(Data to process begins)
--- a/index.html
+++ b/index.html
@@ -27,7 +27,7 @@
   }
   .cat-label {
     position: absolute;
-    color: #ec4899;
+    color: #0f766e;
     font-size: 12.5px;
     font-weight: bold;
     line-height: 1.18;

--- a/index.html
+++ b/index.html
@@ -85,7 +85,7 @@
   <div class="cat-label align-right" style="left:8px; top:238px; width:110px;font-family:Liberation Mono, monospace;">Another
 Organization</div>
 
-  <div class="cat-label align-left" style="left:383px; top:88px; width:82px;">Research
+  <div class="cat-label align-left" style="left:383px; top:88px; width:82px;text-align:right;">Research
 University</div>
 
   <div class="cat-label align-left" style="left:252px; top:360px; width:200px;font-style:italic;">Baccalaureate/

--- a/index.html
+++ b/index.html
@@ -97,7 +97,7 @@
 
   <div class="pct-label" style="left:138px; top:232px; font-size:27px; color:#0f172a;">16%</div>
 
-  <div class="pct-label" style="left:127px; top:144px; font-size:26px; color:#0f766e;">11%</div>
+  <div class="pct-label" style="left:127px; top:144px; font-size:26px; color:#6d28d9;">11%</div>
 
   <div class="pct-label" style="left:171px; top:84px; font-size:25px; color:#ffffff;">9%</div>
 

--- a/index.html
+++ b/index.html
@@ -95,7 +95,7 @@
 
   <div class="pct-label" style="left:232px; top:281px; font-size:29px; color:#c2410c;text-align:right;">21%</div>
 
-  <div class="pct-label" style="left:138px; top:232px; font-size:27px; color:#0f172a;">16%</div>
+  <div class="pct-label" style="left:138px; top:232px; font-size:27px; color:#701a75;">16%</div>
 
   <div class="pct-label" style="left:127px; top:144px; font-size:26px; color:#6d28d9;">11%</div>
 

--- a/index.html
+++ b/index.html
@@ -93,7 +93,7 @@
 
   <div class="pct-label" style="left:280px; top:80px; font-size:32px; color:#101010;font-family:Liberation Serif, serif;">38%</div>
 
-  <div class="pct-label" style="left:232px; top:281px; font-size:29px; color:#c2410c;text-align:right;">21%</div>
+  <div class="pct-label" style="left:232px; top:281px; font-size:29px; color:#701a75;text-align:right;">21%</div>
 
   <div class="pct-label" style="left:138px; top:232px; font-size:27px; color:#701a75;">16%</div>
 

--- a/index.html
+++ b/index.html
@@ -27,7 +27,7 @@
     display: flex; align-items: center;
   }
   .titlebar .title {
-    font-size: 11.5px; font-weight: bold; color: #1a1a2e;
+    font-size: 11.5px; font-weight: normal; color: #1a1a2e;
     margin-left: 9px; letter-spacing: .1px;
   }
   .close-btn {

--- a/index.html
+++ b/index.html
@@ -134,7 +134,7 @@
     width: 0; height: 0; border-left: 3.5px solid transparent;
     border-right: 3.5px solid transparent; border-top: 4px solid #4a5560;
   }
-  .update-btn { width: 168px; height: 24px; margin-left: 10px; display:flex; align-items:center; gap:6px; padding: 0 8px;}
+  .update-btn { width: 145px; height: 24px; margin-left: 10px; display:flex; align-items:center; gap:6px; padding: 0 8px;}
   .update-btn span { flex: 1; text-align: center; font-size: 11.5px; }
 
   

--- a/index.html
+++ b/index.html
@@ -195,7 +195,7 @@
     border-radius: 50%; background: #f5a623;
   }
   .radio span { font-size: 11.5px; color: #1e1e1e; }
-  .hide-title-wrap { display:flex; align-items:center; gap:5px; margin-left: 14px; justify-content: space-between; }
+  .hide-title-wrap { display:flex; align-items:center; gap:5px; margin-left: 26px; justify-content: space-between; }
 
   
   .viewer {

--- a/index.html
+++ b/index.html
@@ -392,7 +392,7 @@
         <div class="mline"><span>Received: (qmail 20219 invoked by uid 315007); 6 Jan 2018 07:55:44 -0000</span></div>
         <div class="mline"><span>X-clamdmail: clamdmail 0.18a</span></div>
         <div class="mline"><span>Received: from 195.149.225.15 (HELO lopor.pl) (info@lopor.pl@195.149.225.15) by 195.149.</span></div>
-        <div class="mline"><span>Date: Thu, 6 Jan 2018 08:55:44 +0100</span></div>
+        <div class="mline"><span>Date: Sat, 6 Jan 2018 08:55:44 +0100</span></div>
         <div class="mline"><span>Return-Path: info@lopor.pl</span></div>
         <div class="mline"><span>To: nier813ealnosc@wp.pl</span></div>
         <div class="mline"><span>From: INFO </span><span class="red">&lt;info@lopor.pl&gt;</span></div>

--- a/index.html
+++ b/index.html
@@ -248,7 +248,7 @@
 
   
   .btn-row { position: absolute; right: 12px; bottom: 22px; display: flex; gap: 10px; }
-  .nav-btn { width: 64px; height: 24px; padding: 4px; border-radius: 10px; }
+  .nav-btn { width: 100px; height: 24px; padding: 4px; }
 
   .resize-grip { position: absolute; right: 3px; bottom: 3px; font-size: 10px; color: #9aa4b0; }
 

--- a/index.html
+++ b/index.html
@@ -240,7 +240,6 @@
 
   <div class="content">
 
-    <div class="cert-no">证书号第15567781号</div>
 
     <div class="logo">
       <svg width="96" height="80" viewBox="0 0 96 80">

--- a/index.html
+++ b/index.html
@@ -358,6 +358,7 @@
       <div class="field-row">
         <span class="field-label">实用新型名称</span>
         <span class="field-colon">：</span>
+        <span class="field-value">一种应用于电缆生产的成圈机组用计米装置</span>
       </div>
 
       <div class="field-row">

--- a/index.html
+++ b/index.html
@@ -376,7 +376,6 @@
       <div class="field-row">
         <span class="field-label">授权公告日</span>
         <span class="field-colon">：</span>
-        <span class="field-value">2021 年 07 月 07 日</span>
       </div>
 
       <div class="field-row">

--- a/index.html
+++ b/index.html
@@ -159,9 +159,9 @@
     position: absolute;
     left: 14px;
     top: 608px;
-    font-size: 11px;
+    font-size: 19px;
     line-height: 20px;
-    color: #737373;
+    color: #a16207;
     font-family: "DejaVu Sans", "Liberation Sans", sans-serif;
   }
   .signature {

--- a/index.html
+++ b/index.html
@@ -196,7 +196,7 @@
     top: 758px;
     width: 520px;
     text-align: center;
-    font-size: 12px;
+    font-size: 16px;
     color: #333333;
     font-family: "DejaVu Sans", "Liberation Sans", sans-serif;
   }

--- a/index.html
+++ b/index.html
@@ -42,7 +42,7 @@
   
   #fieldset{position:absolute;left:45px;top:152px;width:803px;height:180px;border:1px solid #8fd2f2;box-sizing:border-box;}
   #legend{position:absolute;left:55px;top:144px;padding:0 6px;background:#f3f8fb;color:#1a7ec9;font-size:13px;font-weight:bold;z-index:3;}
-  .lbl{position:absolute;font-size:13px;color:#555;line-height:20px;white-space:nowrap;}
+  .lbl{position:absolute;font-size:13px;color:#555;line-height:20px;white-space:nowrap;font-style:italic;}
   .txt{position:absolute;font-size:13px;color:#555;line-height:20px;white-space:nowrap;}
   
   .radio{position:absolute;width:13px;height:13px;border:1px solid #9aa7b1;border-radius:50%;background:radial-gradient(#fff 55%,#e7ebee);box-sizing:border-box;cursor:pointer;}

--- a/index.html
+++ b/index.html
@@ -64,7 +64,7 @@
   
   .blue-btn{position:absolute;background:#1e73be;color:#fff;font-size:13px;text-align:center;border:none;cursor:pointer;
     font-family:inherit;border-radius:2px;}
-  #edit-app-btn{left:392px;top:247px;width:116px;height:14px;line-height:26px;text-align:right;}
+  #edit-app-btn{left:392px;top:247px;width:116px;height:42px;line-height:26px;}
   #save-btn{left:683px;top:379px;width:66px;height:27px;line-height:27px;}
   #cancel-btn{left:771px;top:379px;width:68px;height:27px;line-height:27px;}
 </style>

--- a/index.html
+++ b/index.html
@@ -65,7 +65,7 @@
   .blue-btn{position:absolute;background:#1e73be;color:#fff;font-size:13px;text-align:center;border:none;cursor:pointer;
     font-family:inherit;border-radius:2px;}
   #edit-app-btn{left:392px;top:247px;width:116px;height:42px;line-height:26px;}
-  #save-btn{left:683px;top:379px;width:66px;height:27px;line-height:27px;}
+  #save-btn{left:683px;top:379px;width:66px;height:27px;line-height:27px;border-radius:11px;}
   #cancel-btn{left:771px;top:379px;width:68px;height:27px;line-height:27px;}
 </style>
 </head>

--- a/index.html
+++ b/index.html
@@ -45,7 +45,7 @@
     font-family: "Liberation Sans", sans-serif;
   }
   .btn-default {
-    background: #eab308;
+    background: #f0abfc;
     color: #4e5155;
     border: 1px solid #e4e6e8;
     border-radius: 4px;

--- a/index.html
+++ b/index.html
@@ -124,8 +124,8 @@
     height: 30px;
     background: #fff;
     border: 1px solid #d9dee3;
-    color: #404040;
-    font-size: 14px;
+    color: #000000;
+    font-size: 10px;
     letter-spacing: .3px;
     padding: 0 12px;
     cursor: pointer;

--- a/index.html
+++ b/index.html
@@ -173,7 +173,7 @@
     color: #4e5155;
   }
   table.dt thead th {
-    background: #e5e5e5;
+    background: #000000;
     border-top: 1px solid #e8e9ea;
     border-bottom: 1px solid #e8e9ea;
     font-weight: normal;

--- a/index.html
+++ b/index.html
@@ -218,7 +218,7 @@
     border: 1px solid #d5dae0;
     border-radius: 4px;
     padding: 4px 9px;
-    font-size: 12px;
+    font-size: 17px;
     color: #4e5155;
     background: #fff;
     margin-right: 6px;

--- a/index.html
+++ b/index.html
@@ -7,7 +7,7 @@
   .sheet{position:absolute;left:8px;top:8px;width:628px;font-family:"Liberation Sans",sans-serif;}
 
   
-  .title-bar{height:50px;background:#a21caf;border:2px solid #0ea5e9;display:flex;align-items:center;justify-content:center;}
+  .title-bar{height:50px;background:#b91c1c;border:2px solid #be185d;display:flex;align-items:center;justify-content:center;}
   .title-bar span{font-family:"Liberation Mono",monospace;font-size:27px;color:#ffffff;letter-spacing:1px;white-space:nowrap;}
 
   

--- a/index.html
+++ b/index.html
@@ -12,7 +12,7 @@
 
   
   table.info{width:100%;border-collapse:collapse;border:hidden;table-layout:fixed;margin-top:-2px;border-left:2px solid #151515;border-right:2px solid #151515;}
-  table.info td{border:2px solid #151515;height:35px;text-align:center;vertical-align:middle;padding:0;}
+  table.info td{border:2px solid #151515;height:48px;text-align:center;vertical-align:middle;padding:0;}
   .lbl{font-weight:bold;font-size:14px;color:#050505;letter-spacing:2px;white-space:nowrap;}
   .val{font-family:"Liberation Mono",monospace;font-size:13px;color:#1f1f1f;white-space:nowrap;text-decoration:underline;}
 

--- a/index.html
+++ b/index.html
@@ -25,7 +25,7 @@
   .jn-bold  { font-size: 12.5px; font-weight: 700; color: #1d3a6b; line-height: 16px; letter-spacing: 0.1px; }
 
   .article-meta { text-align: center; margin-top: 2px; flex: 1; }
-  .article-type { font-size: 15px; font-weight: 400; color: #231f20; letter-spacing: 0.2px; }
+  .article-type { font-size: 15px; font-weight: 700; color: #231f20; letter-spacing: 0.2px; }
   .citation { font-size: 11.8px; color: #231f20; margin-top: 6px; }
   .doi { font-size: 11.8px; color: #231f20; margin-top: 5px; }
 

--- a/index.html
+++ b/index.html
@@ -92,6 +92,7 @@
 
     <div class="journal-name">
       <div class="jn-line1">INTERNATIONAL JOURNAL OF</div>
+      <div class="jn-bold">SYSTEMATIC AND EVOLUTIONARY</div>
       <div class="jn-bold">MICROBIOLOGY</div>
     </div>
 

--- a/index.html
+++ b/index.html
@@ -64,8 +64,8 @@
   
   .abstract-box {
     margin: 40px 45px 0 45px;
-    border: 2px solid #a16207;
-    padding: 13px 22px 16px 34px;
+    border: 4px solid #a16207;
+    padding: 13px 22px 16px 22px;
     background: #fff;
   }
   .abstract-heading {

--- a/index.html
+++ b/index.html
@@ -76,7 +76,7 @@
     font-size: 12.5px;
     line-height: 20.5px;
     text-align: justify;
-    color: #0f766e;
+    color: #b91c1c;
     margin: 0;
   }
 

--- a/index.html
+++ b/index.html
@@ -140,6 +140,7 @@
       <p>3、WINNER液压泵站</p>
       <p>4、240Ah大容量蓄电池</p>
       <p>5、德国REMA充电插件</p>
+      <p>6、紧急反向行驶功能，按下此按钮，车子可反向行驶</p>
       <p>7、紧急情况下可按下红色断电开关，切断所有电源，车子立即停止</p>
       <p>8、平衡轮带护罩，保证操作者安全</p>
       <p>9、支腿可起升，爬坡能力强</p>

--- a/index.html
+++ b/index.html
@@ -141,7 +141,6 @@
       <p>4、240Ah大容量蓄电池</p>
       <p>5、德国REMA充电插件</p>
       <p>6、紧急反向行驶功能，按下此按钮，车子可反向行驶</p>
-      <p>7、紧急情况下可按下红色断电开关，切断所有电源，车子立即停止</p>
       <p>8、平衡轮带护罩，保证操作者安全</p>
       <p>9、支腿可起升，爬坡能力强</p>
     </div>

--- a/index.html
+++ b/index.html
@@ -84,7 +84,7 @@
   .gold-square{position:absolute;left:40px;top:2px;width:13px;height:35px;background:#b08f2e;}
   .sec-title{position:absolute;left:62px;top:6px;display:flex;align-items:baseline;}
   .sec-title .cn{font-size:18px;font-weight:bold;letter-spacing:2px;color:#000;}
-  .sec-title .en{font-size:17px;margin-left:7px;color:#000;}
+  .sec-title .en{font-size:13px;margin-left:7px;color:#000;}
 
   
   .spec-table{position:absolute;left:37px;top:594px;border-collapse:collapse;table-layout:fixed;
(Data to process ends)
### [Exercise requirements]
Transcribe exactly, and only, the lines from the opening line of the records through the line containing "-95,7 +95,7 @@".

### [Written solution]
--- a/index.html
+++ b/index.html
@@ -27,7 +27,7 @@
   }
   .cat-label {
     position: absolute;
-    color: #ec4899;
+    color: #0f766e;
     font-size: 12.5px;
     font-weight: bold;
     line-height: 1.18;

--- a/index.html
+++ b/index.html
@@ -85,7 +85,7 @@
   <div class="cat-label align-right" style="left:8px; top:238px; width:110px;font-family:Liberation Mono, monospace;">Another
 Organization</div>
 
-  <div class="cat-label align-left" style="left:383px; top:88px; width:82px;">Research
+  <div class="cat-label align-left" style="left:383px; top:88px; width:82px;text-align:right;">Research
 University</div>
 
   <div class="cat-label align-left" style="left:252px; top:360px; width:200px;font-style:italic;">Baccalaureate/

--- a/index.html
+++ b/index.html
@@ -97,7 +97,7 @@
 
   <div class="pct-label" style="left:138px; top:232px; font-size:27px; color:#0f172a;">16%</div>
 
-  <div class="pct-label" style="left:127px; top:144px; font-size:26px; color:#0f766e;">11%</div>
+  <div class="pct-label" style="left:127px; top:144px; font-size:26px; color:#6d28d9;">11%</div>
 
   <div class="pct-label" style="left:171px; top:84px; font-size:25px; color:#ffffff;">9%</div>
 

--- a/index.html
+++ b/index.html
@@ -95,7 +95,7 @@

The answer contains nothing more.